> [Task instructions]:
Every entry should be returned unchanged, with the pictures omitted.

#### Listed entries

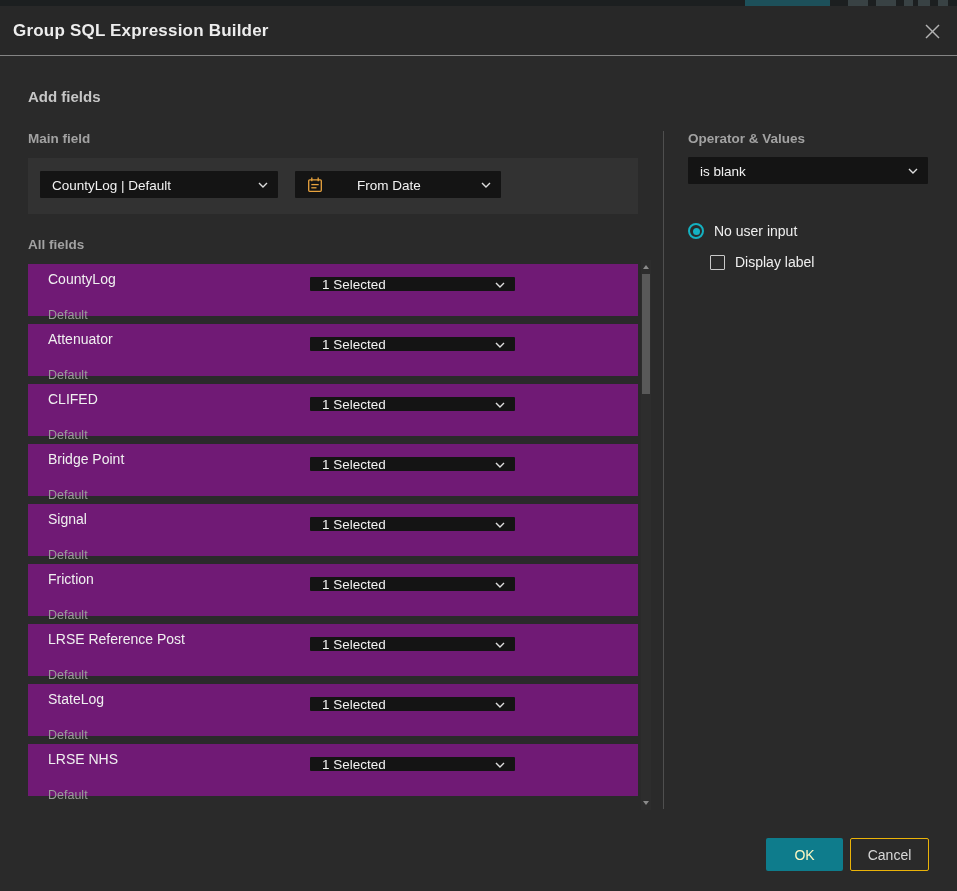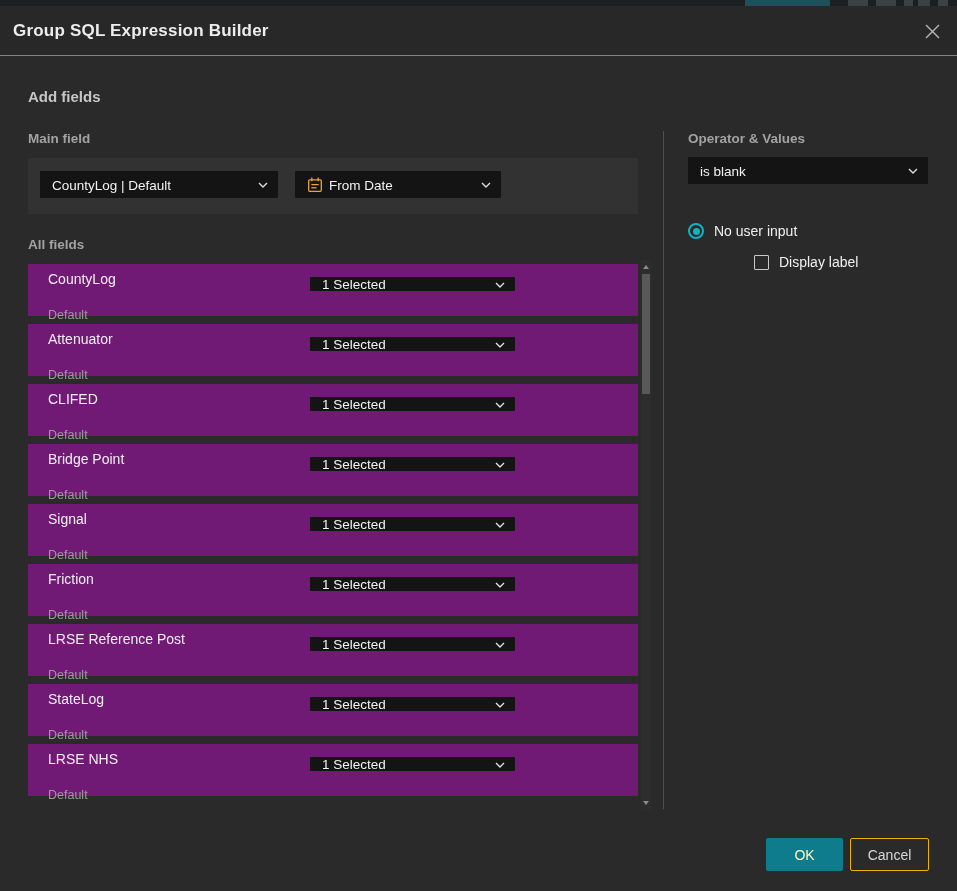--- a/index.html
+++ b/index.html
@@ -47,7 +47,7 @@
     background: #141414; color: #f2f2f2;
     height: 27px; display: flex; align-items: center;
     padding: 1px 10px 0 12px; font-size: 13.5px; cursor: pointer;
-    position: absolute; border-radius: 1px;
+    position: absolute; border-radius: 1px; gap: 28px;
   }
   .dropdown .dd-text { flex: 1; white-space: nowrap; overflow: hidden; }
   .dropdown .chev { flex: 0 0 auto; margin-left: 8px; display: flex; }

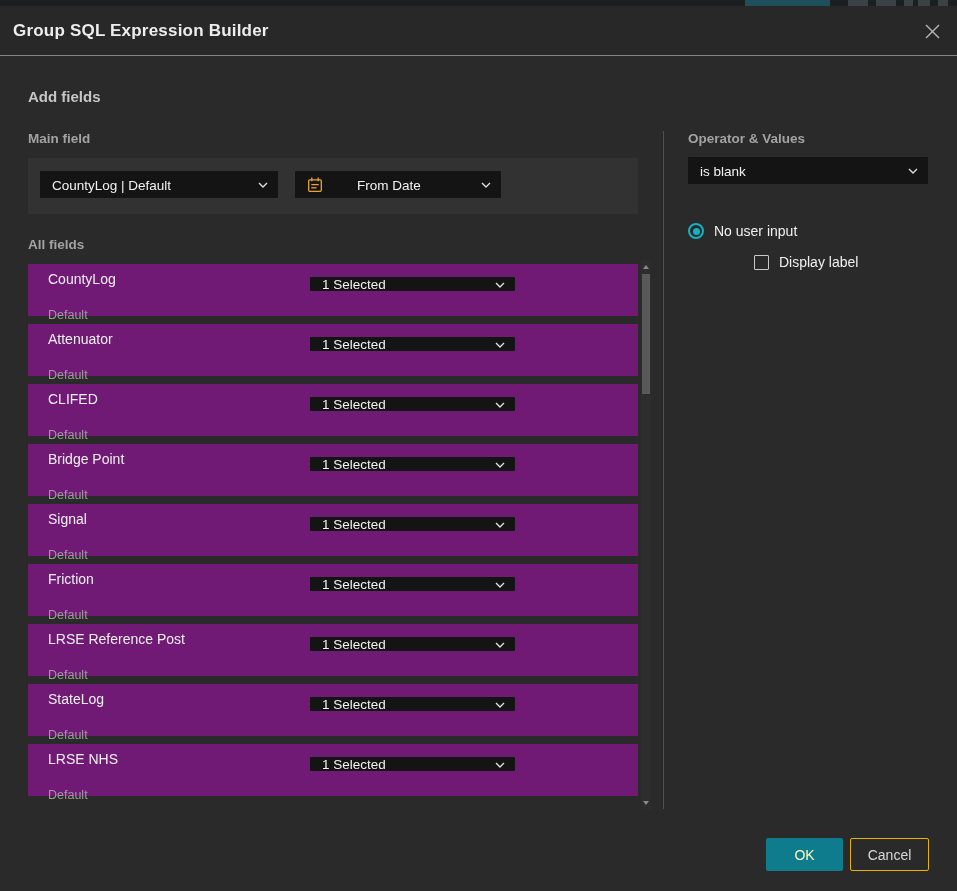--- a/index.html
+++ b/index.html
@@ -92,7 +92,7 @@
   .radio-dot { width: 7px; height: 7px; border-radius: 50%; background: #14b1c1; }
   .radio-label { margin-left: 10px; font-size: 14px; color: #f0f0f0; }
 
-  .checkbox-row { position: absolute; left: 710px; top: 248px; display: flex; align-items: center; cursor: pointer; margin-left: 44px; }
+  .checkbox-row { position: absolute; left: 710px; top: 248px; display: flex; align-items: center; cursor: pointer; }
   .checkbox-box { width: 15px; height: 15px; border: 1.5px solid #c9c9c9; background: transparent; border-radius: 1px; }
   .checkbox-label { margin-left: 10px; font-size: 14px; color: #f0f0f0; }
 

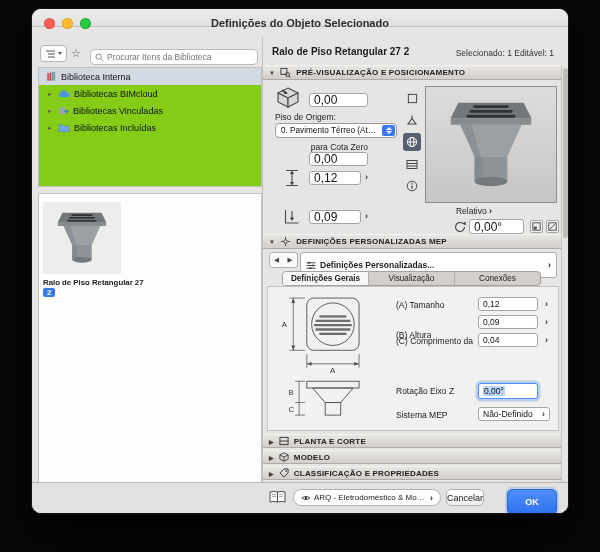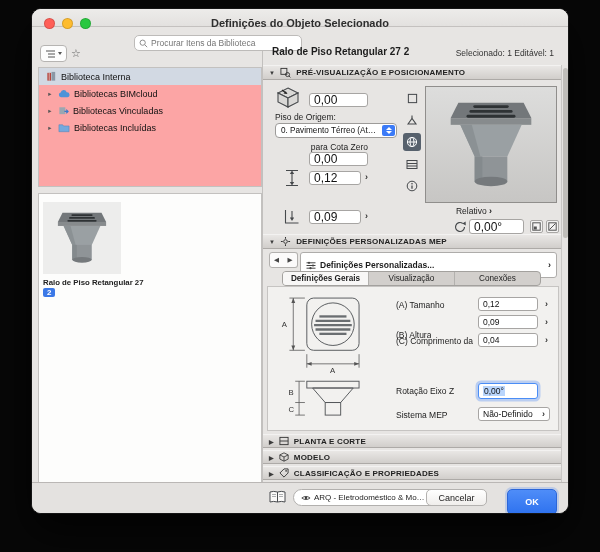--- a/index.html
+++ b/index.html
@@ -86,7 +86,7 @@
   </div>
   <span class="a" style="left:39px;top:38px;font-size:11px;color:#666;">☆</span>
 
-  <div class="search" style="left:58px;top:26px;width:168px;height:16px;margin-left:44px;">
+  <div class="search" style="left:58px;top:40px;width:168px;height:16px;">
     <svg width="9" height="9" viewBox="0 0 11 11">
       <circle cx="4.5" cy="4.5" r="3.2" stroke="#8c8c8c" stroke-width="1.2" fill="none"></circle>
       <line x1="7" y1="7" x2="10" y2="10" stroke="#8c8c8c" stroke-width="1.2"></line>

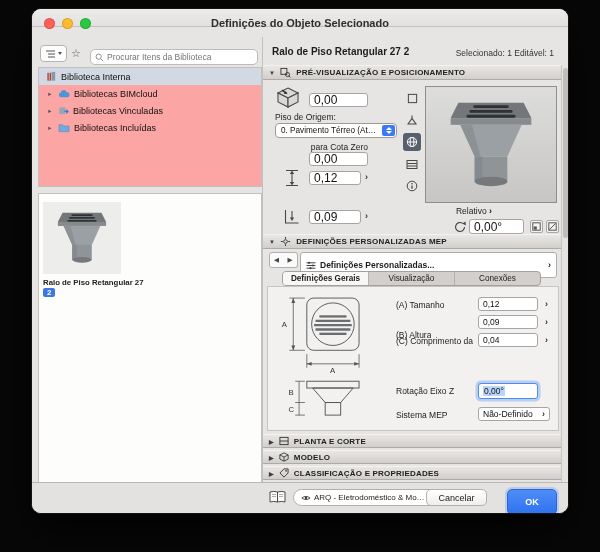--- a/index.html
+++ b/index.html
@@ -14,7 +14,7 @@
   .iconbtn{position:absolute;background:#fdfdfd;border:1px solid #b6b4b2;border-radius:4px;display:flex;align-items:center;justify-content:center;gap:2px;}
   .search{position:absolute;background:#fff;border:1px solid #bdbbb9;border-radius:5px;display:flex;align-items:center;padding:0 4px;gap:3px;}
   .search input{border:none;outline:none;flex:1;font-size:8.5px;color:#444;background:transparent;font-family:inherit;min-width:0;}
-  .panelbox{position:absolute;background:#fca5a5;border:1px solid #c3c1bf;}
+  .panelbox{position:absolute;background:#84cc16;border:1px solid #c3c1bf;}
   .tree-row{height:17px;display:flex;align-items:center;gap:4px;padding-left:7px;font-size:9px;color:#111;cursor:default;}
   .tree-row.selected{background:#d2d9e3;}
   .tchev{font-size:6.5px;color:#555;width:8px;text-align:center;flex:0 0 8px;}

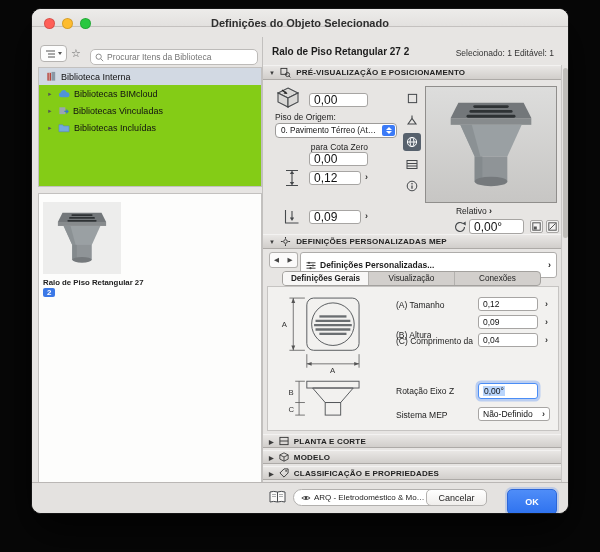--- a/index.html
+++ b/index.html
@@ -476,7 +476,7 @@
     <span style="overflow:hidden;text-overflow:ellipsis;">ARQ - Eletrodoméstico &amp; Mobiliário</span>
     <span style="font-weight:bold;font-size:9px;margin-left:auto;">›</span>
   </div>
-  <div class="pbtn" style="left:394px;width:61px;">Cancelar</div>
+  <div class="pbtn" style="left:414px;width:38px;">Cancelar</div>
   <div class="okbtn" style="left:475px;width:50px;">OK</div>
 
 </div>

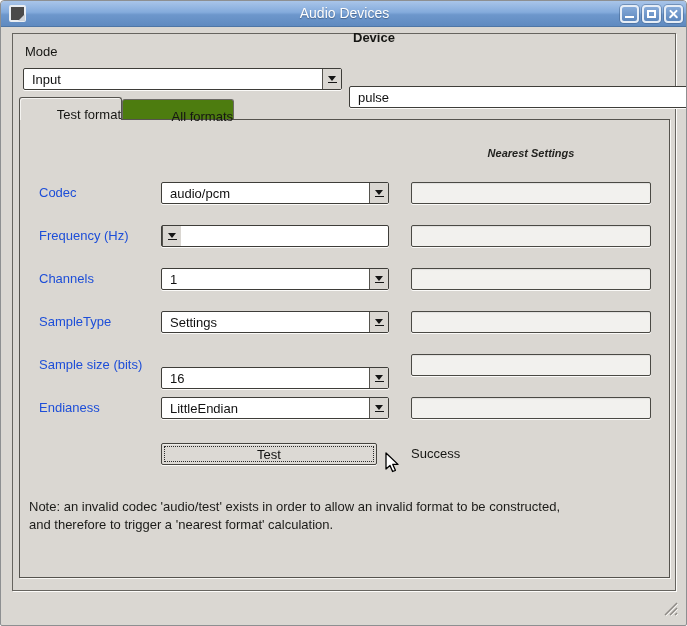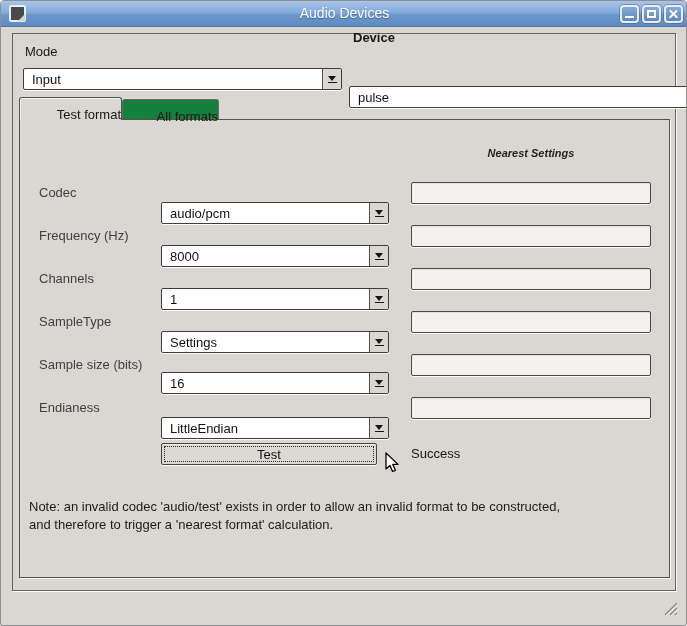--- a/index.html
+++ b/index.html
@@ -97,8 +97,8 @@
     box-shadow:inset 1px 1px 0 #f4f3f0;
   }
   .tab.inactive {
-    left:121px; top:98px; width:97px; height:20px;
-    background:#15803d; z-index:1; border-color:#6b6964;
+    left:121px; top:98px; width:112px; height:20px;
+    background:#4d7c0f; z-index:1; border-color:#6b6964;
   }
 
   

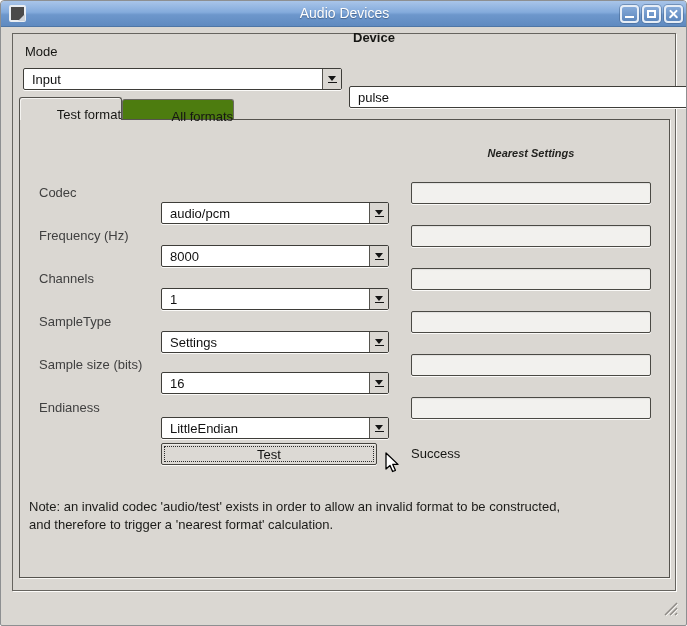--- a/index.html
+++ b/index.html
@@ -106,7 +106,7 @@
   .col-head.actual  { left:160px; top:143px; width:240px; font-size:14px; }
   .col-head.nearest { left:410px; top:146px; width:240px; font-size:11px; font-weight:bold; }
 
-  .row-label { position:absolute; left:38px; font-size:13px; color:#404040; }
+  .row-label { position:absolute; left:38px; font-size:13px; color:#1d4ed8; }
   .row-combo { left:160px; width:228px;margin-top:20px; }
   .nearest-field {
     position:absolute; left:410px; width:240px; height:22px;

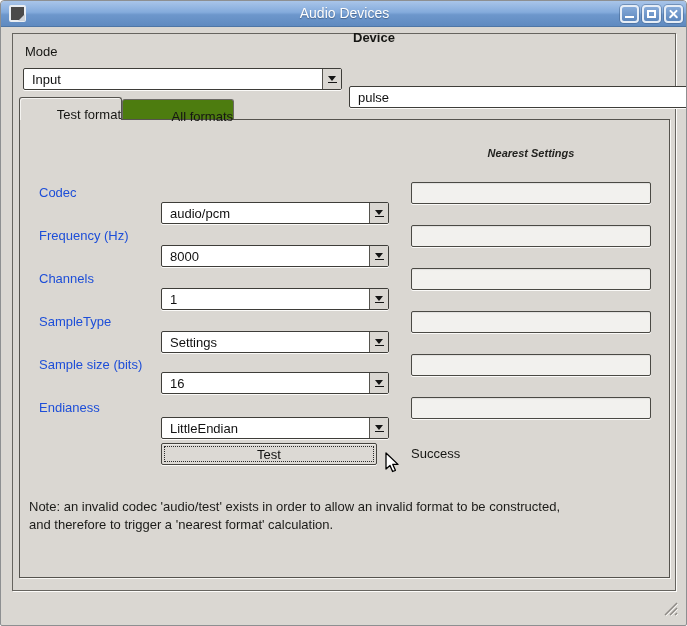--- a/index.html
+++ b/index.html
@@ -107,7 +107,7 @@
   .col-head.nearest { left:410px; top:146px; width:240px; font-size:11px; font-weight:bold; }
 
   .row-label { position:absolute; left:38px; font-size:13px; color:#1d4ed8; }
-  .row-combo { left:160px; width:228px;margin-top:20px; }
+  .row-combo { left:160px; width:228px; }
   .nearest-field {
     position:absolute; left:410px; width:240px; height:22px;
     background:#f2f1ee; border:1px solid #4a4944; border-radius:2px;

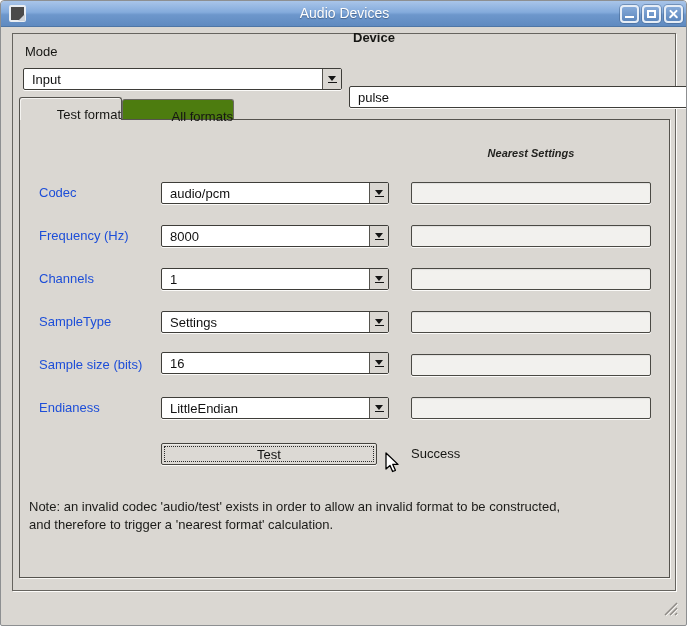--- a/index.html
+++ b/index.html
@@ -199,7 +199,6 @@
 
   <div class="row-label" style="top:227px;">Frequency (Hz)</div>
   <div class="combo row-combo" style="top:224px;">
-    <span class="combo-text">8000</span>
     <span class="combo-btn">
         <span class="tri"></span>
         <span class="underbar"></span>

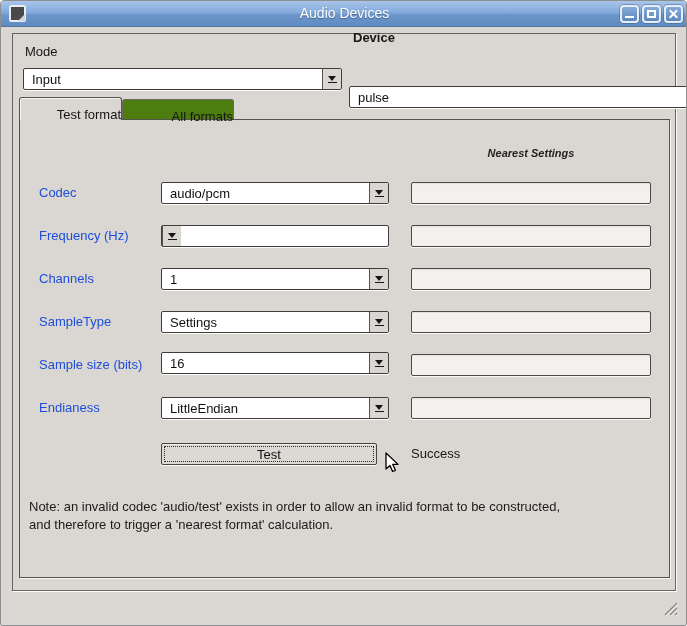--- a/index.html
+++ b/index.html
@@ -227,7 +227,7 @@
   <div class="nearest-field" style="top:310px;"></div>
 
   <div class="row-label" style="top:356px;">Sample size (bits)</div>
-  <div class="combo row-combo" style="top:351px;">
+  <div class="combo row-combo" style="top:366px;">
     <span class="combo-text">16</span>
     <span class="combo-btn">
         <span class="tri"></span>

########

> [Exercise output]:
--- a/index.html
+++ b/index.html
@@ -47,7 +47,7 @@
     background: #141414; color: #f2f2f2;
     height: 27px; display: flex; align-items: center;
     padding: 1px 10px 0 12px; font-size: 13.5px; cursor: pointer;
-    position: absolute; border-radius: 1px;
+    position: absolute; border-radius: 1px; gap: 28px;
   }
   .dropdown .dd-text { flex: 1; white-space: nowrap; overflow: hidden; }
   .dropdown .chev { flex: 0 0 auto; margin-left: 8px; display: flex; }

--- a/index.html
+++ b/index.html
@@ -92,7 +92,7 @@
   .radio-dot { width: 7px; height: 7px; border-radius: 50%; background: #14b1c1; }
   .radio-label { margin-left: 10px; font-size: 14px; color: #f0f0f0; }
 
-  .checkbox-row { position: absolute; left: 710px; top: 248px; display: flex; align-items: center; cursor: pointer; margin-left: 44px; }
+  .checkbox-row { position: absolute; left: 710px; top: 248px; display: flex; align-items: center; cursor: pointer; }
   .checkbox-box { width: 15px; height: 15px; border: 1.5px solid #c9c9c9; background: transparent; border-radius: 1px; }
   .checkbox-label { margin-left: 10px; font-size: 14px; color: #f0f0f0; }
 

--- a/index.html
+++ b/index.html
@@ -86,7 +86,7 @@
   </div>
   <span class="a" style="left:39px;top:38px;font-size:11px;color:#666;">☆</span>
 
-  <div class="search" style="left:58px;top:26px;width:168px;height:16px;margin-left:44px;">
+  <div class="search" style="left:58px;top:40px;width:168px;height:16px;">
     <svg width="9" height="9" viewBox="0 0 11 11">
       <circle cx="4.5" cy="4.5" r="3.2" stroke="#8c8c8c" stroke-width="1.2" fill="none"></circle>
       <line x1="7" y1="7" x2="10" y2="10" stroke="#8c8c8c" stroke-width="1.2"></line>

--- a/index.html
+++ b/index.html
@@ -14,7 +14,7 @@
   .iconbtn{position:absolute;background:#fdfdfd;border:1px solid #b6b4b2;border-radius:4px;display:flex;align-items:center;justify-content:center;gap:2px;}
   .search{position:absolute;background:#fff;border:1px solid #bdbbb9;border-radius:5px;display:flex;align-items:center;padding:0 4px;gap:3px;}
   .search input{border:none;outline:none;flex:1;font-size:8.5px;color:#444;background:transparent;font-family:inherit;min-width:0;}
-  .panelbox{position:absolute;background:#fca5a5;border:1px solid #c3c1bf;}
+  .panelbox{position:absolute;background:#84cc16;border:1px solid #c3c1bf;}
   .tree-row{height:17px;display:flex;align-items:center;gap:4px;padding-left:7px;font-size:9px;color:#111;cursor:default;}
   .tree-row.selected{background:#d2d9e3;}
   .tchev{font-size:6.5px;color:#555;width:8px;text-align:center;flex:0 0 8px;}

--- a/index.html
+++ b/index.html
@@ -476,7 +476,7 @@
     <span style="overflow:hidden;text-overflow:ellipsis;">ARQ - Eletrodoméstico &amp; Mobiliário</span>
     <span style="font-weight:bold;font-size:9px;margin-left:auto;">›</span>
   </div>
-  <div class="pbtn" style="left:394px;width:61px;">Cancelar</div>
+  <div class="pbtn" style="left:414px;width:38px;">Cancelar</div>
   <div class="okbtn" style="left:475px;width:50px;">OK</div>
 
 </div>

--- a/index.html
+++ b/index.html
@@ -97,8 +97,8 @@
     box-shadow:inset 1px 1px 0 #f4f3f0;
   }
   .tab.inactive {
-    left:121px; top:98px; width:97px; height:20px;
-    background:#15803d; z-index:1; border-color:#6b6964;
+    left:121px; top:98px; width:112px; height:20px;
+    background:#4d7c0f; z-index:1; border-color:#6b6964;
   }
 
   

--- a/index.html
+++ b/index.html
@@ -106,7 +106,7 @@
   .col-head.actual  { left:160px; top:143px; width:240px; font-size:14px; }
   .col-head.nearest { left:410px; top:146px; width:240px; font-size:11px; font-weight:bold; }
 
-  .row-label { position:absolute; left:38px; font-size:13px; color:#404040; }
+  .row-label { position:absolute; left:38px; font-size:13px; color:#1d4ed8; }
   .row-combo { left:160px; width:228px;margin-top:20px; }
   .nearest-field {
     position:absolute; left:410px; width:240px; height:22px;

--- a/index.html
+++ b/index.html
@@ -107,7 +107,7 @@
   .col-head.nearest { left:410px; top:146px; width:240px; font-size:11px; font-weight:bold; }
 
   .row-label { position:absolute; left:38px; font-size:13px; color:#1d4ed8; }
-  .row-combo { left:160px; width:228px;margin-top:20px; }
+  .row-combo { left:160px; width:228px; }
   .nearest-field {
     position:absolute; left:410px; width:240px; height:22px;
     background:#f2f1ee; border:1px solid #4a4944; border-radius:2px;

--- a/index.html
+++ b/index.html
@@ -199,7 +199,6 @@
 
   <div class="row-label" style="top:227px;">Frequency (Hz)</div>
   <div class="combo row-combo" style="top:224px;">
-    <span class="combo-text">8000</span>
     <span class="combo-btn">
         <span class="tri"></span>
         <span class="underbar"></span>

--- a/index.html
+++ b/index.html
@@ -227,7 +227,7 @@
   <div class="nearest-field" style="top:310px;"></div>
 
   <div class="row-label" style="top:356px;">Sample size (bits)</div>
-  <div class="combo row-combo" style="top:351px;">
+  <div class="combo row-combo" style="top:366px;">
     <span class="combo-text">16</span>
     <span class="combo-btn">
         <span class="tri"></span>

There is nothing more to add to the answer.